4  Kyu Min Shim

Author

Graduate Student
PhD Statistics
Men’s Volleyball (MVB)

This was my second year in the IST program as an Analyst for the Men’s Volleyball team. This role combines my love for volleyball with my passion for data science, and I have been able to work on projects that have a direct impact on the team. Over the last two years, I gained a lot of technical skills (e.g., creating data pipelines and dashboards, automating workflows, cloud computing) that I would otherwise have not been able to develop in a traditional academic setting, and I have been able to apply these skills in a real-world context. My favourite part about this program is working with a great group of supportive and talented people who are passionate about their sports and the success of the team. Overall, this has been an incredibly rewarding experience, and I look forward to continuing my journey in the IST next year.

Projects

Volleyball Statistics Dashboard

I developed a dashboard for visualizing key statistics of games available on Perfbook, which is a platform that provides detailed statistics for volleyball matches. I utilized the play-by-play data of all Canadian university volleyball games from Perfbook to create a dashboard that allows users to explore various statistics such as attack efficiency, serve efficiency, and block success rates. The dashboard was designed to be user-friendly and interactive, allowing coaches and players to filter an slice the data by different criteria such as season, team, opponent, and player. This tool has been used by the coaching staff to analyze our own performance as well as that of our opponents, providing valuable insights that have informed our game strategies.

Player Contribution Modelling

In this project, I developed a model to estimate the contribution of individual players to the overall team performance based on the work by Powers. Using the play-by-play data from Perfbook, I created a Markov chain model that estimates the probability of winning a point based on some sequence of actions. This model is then used to estimate the contribution of each player to the team’s success by analyzing how individual player’s actions (e.g., attacks, serves, blocks, digs) influence the probability of winning a point. This approach diverges from simple metrics like kill percentage or serve efficiency, which heavily favours attackers who are responsible for successfully ending a rally, and instead provides a more holistic view of a player’s contribution to the team’s performance by considering the context of their actions and how they influence the flow of the game.

Reflections

  • I am happy with the projects that I completed over the last year. The dashboard has been well-received by the coaching staff and has been used to inform game strategies. It is rewarding to see the impact of my work on the team’s performance and to know that the tools I have developed are being used to help the team succeed. The player contribution modelling project has yet to be deployed fully, but I plan on integrating it to the dashboard so that coaches can easily access the insights it provides. I am excited about the potential of this model to provide a more nuanced understanding of player performance and to help the coaching staff make more informed decisions about player development and game strategy.

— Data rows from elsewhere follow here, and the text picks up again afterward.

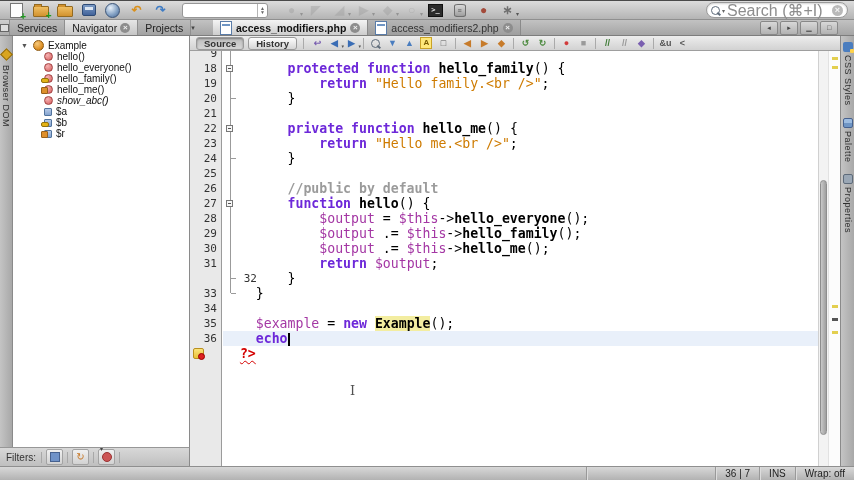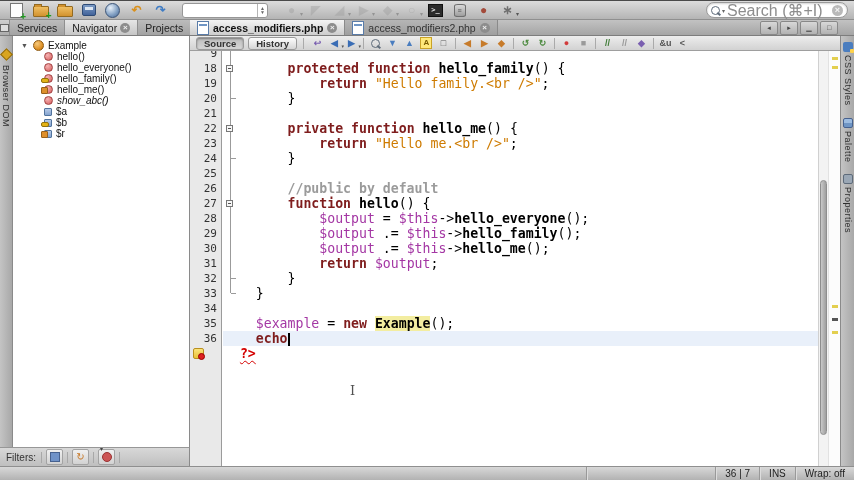--- a/index.html
+++ b/index.html
@@ -42,7 +42,7 @@
     border-right:1px solid #8f8f8f;background:linear-gradient(#bcbcbc,#a3a3a3);white-space:nowrap;}
   .ptab.active{background:linear-gradient(#e6e6e6,#c6c6c6);}
   .overflow-btn{width:11px;display:flex;align-items:center;justify-content:center;font-size:7px;color:#444;}
-  #editor-tabrow{flex:1;display:flex;align-items:stretch;}
+  #editor-tabrow{flex:1;display:flex;align-items:stretch;margin-left:23px;}
   .etab{display:flex;align-items:center;gap:4px;padding:0 7px;font-size:10.5px;color:#333;
     border-right:1px solid #8a8a8a;background:linear-gradient(#b5b5b5,#9f9f9f);white-space:nowrap;}
   .etab.active{background:linear-gradient(#f4f4f4,#cdcdcd);font-weight:bold;color:#111;}

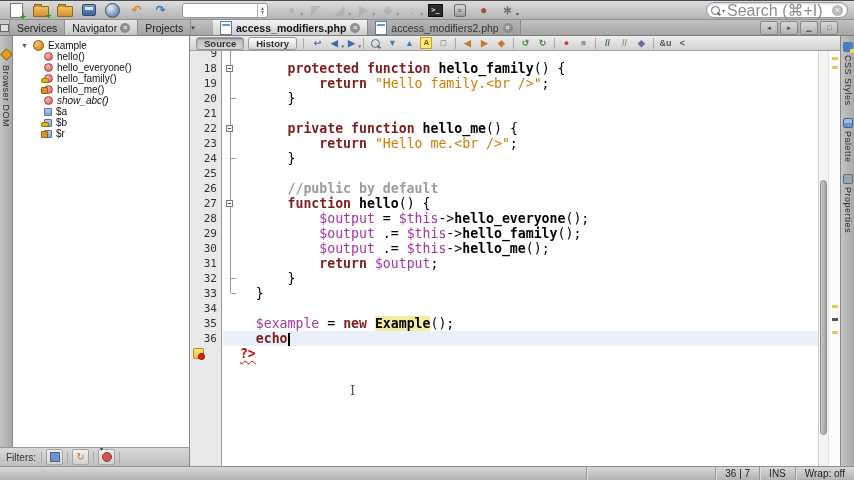--- a/index.html
+++ b/index.html
@@ -105,7 +105,7 @@
   #cur-line{position:absolute;left:33px;right:10px;height:15px;background:#e9f0fa;}
   .gnum{position:absolute;left:0;width:27px;text-align:right;font:11px/15px "DejaVu Sans Mono",monospace;color:#333;}
   .crow{position:absolute;left:34px;white-space:pre;font:13.2px/15px "DejaVu Sans Mono",monospace;color:#000;}
-  .tk{color:#7f1d1d;font-weight:bold;}
+  .tk{color:#6d28d9;font-weight:bold;}
   .tf{color:#000;font-weight:bold;}
   .ts{color:#ce7b00;}
   .tv{color:#a437a4;}

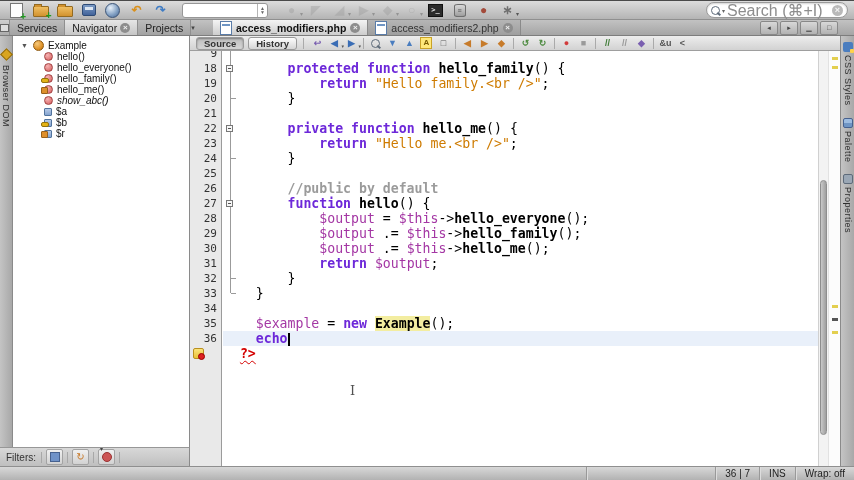--- a/index.html
+++ b/index.html
@@ -414,7 +414,7 @@
         <div class="gnum" style="top: 175px;">29</div>
         <div class="gnum" style="top: 190px;">30</div>
         <div class="gnum" style="top: 205px;">31</div>
-        <div class="gnum" style="top: 220px;">32</div>
+        <div class="gnum" style="top: 220px; padding-left: 40px;">32</div>
         <div class="gnum" style="top: 235px;">33</div>
         <div class="gnum" style="top: 250px;">34</div>
         <div class="gnum" style="top: 265px;">35</div>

  • Recently, I have been learning more about devops for data science. In school, being able to train a model with a good prediction score is sufficient. However, making a good model useful takes a lot of work. A useful model should be easily accessible to the end-users, and it should be able to handle new data and update itself accordingly. This requires setting up data pipelines, automating workflows, and deploying the model in a way that allows for easy access and maintenance. I have been learning about tools like Docker, Github Actions, and cloud platforms like AWS to help me with this process. I plan to lean into this area more in the future, and hone my skills as a data scientist who can not only build good models but make them useful by deploying and maintaining them.